WHAT IS EXPECTED = Exactly as they appear, set down all of the records.

DATA EXCERPTS =

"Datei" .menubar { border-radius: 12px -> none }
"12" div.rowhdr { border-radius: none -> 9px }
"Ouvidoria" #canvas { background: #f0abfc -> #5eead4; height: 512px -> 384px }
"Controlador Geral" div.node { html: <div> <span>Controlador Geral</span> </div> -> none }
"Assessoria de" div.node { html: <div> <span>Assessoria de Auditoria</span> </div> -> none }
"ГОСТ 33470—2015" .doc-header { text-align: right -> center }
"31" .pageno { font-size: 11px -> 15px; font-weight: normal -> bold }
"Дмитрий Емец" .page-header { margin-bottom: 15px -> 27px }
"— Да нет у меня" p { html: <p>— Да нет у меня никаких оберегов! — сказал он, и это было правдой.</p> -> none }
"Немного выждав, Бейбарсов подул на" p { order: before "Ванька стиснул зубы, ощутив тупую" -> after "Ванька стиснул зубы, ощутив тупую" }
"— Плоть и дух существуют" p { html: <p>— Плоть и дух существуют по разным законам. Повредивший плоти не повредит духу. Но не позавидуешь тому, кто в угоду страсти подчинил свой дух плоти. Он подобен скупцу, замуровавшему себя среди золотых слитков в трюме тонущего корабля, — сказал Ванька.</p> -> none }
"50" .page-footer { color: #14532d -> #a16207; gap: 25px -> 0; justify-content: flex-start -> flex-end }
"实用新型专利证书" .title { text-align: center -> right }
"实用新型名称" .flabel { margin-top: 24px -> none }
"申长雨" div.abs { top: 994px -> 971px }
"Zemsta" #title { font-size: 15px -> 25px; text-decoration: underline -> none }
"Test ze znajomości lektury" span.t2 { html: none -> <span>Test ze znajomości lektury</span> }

PROBLEM SOLUTION =
"Datei" .menubar { border-radius: 12px -> none }
"12" div.rowhdr { border-radius: none -> 9px }
"Ouvidoria" #canvas { background: #f0abfc -> #5eead4; height: 512px -> 384px }
"Controlador Geral" div.node { html: <div> <span>Controlador Geral</span> </div> -> none }
"Assessoria de" div.node { html: <div> <span>Assessoria de Auditoria</span> </div> -> none }
"ГОСТ 33470—2015" .doc-header { text-align: right -> center }
"31" .pageno { font-size: 11px -> 15px; font-weight: normal -> bold }
"Дмитрий Емец" .page-header { margin-bottom: 15px -> 27px }
"— Да нет у меня" p { html: <p>— Да нет у меня никаких оберегов! — сказал он, и это было правдой.</p> -> none }
"Немного выждав, Бейбарсов подул на" p { order: before "Ванька стиснул зубы, ощутив тупую" -> after "Ванька стиснул зубы, ощутив тупую" }
"— Плоть и дух существуют" p { html: <p>— Плоть и дух существуют по разным законам. Повредивший плоти не повредит духу. Но не позавидуешь тому, кто в угоду страсти подчинил свой дух плоти. Он подобен скупцу, замуровавшему себя среди золотых слитков в трюме тонущего корабля, — сказал Ванька.</p> -> none }
"50" .page-footer { color: #14532d -> #a16207; gap: 25px -> 0; justify-content: flex-start -> flex-end }
"实用新型专利证书" .title { text-align: center -> right }
"实用新型名称" .flabel { margin-top: 24px -> none }
"申长雨" div.abs { top: 994px -> 971px }
"Zemsta" #title { font-size: 15px -> 25px; text-decoration: underline -> none }
"Test ze znajomości lektury" span.t2 { html: none -> <span>Test ze znajomości lektury</span> }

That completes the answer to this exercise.